咲が舞の目的をサラリと暴露するが、誰も気にしない。と言うより、全員に気づかれているので当然の事として扱われている。

その後の夏樹の方が暴露としては衝撃的だった。


「この段階で、ゆりあさんはそれを察知している」

「え?」

「ウソよ!」


咲も舞も驚愕の表情を浮かべる。


「唐突な話で悪いけど『エシュロン』って知ってる?」

「諜報装置、システムと言うべきでしょうか?日本だと三沢に『ある』と言われているものですよね?」


咲が大雑把ながら答える。

さらに夏樹は言葉を重ねる。


「『テンペスト』でも同じ事ができるの。いや、『スーパーセル』の方かな。枝葉としての『テンペスト』と幹の『スーパーセル』だから」

「知っていたら、私達の事故に巻き込まれないで済んだのでは?」

「さすが咲ちゃん、鋭いね。ゆりあさんには巻き込まれた方が都合が良かったんだよ。理由は2つ。
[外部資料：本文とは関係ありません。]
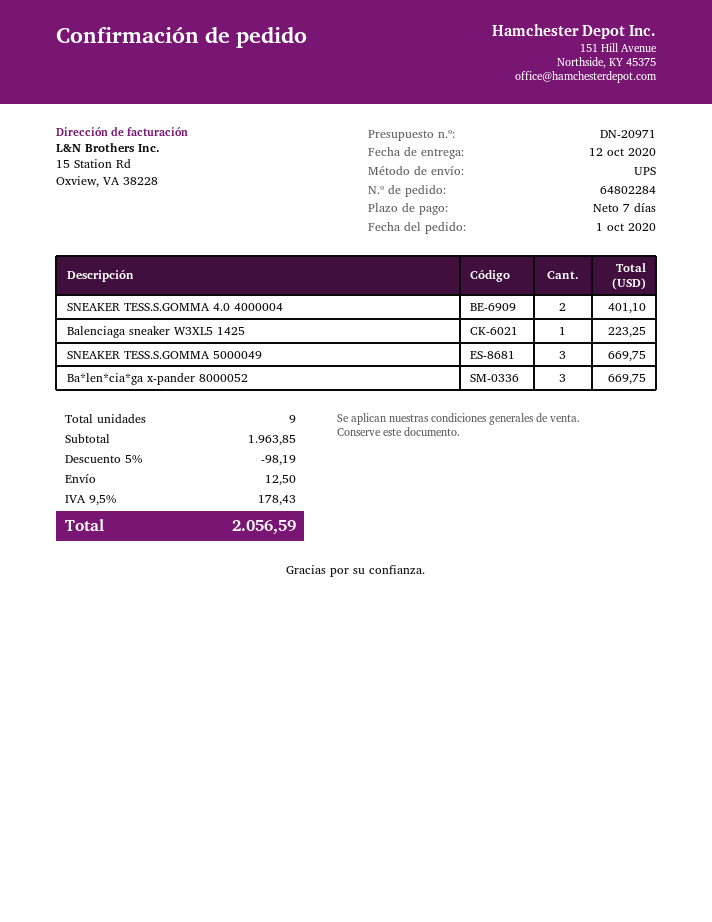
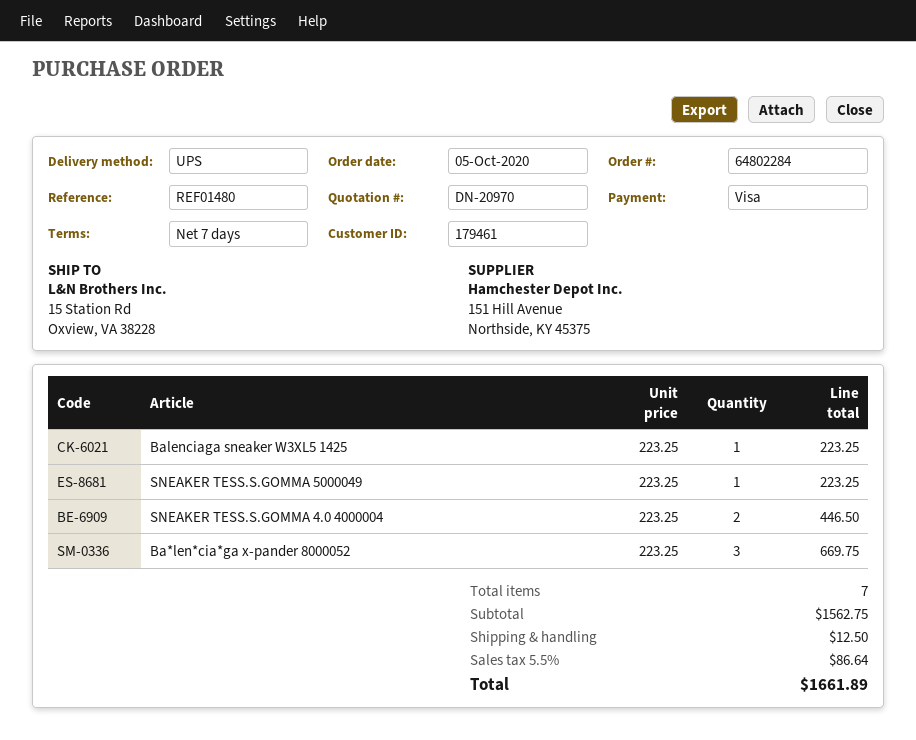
quote number: DN-20971 -> DN-20970
order date: 2020-10-01 -> 2020-10-05
SNEAKER TESS.S.GOMMA 4.0 4000004: 2 for 401.10 -> 2 for 446.50
SNEAKER TESS.S.GOMMA 5000049: 3 for 669.75 -> 1 for 223.25
total quantity: 9 -> 7
subtotal: 1963.85 -> 1562.75
discount: 5% = 98.19 -> none
tax: 9.5% = 178.43 -> 5.5% = 86.64
total: 2056.59 -> 1661.89

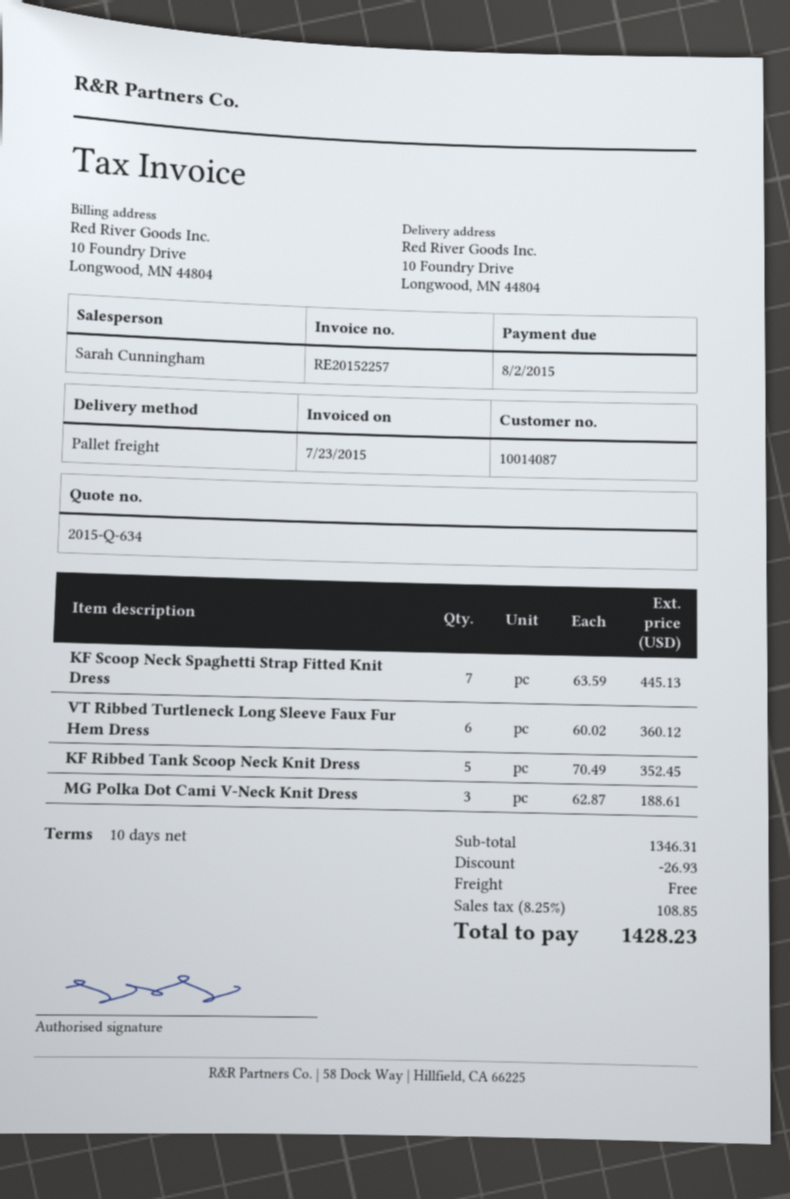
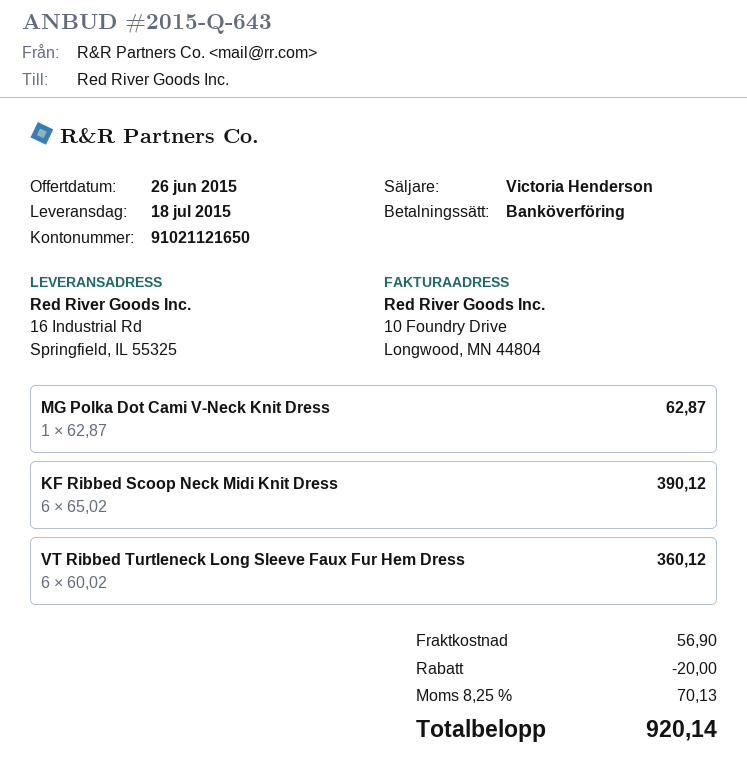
quote number: 2015-Q-634 -> 2015-Q-643
sales rep: Sarah Cunningham -> Victoria Henderson
ship to: 10 Foundry Drive, Longwood, MN 44804 -> 16 Industrial Rd, Springfield, IL 55325
KF Scoop Neck Spaghetti Strap Fitted Knit Dress: 7 x 63.59 = 445.13 -> none
KF Ribbed Tank Scoop Neck Knit Dress: 5 x 70.49 = 352.45 -> none
MG Polka Dot Cami V-Neck Knit Dress: 3 x 62.87 = 188.61 -> 1 x 62.87 = 62.87
KF Ribbed Scoop Neck Midi Knit Dress: none -> 6 x 65.02 = 390.12
discount: 26.93 -> 20.00
shipping: 0.00 -> 56.90
tax: 8.25% = 108.85 -> 8.25% = 70.13
total: 1428.23 -> 920.14

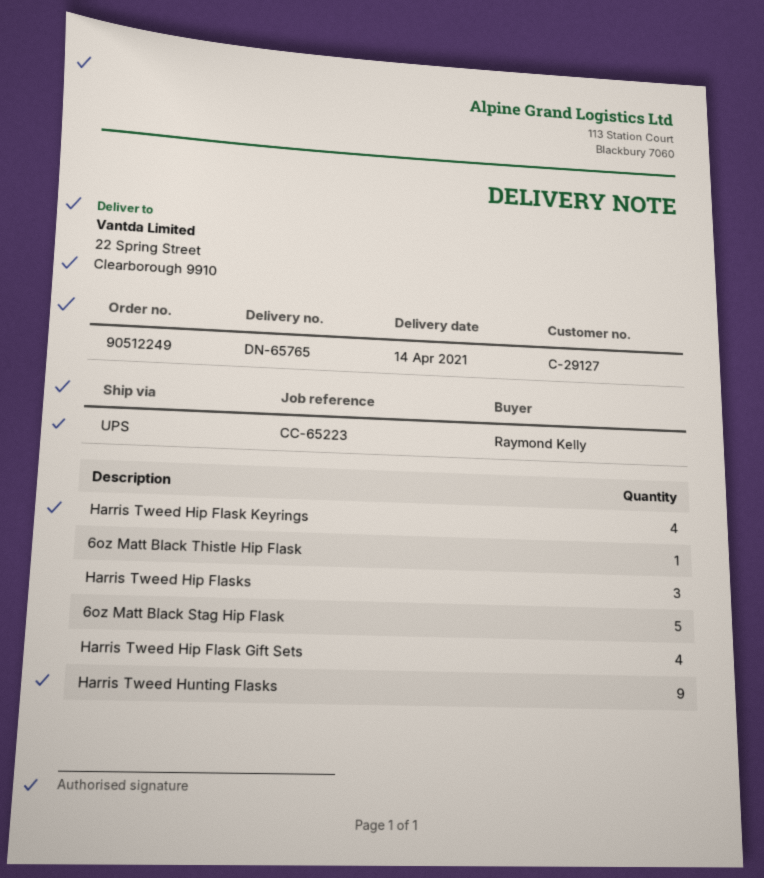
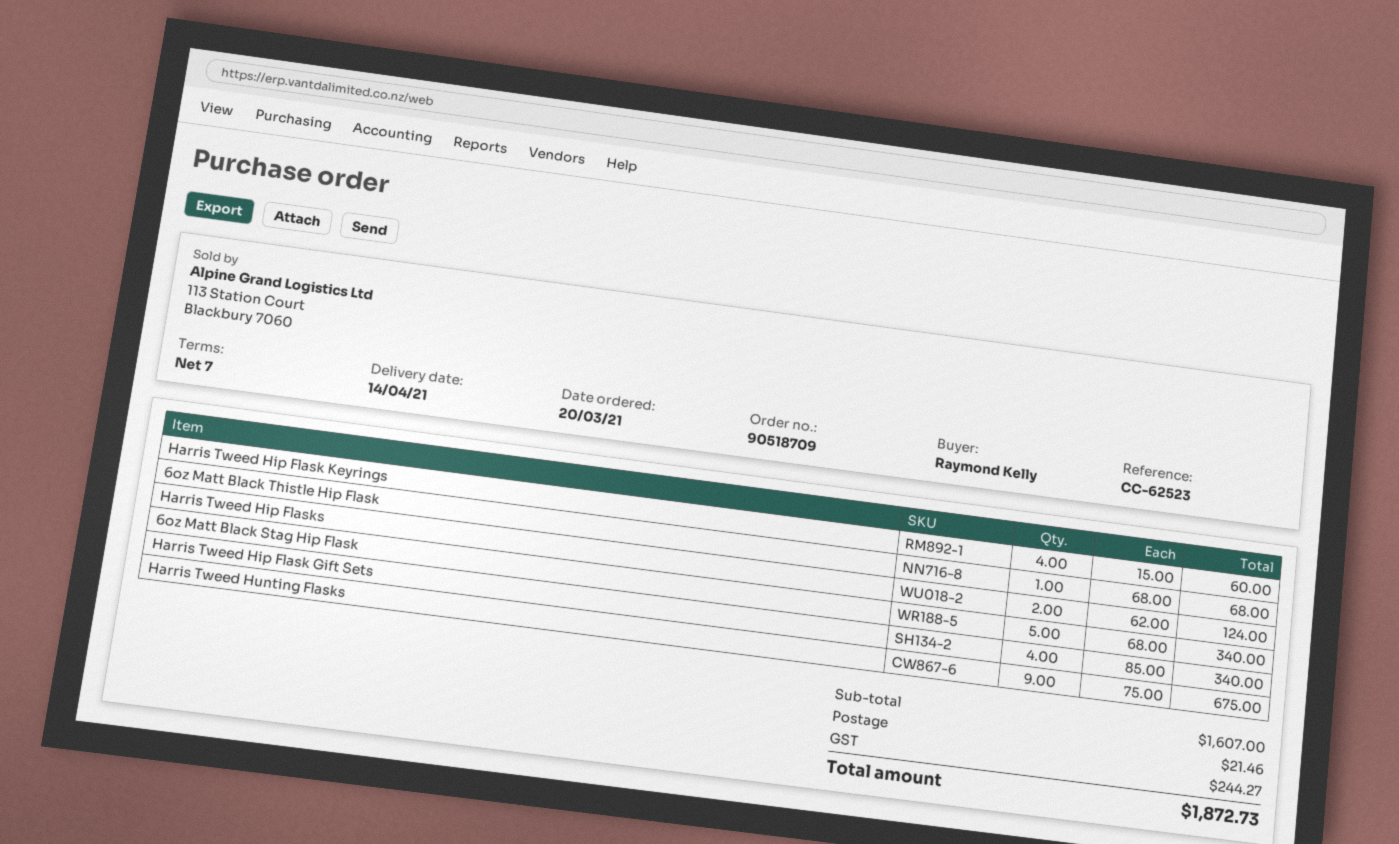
order number: 90512249 -> 90518709
reference: CC-65223 -> CC-62523
Harris Tweed Hip Flasks: 3 -> 2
1つ目はゆりあさんが癌で入院が必要な状態である事。交通事故なら野党議員も『国会議員として仕事していない』と批判はされない。ところが癌だと『後進に譲るべき』と批判の対象になってしまう」


全員が呆気にとられる中、マリと夏樹だけが平常を保っている。だから、先を促すために発言するのもマリだった。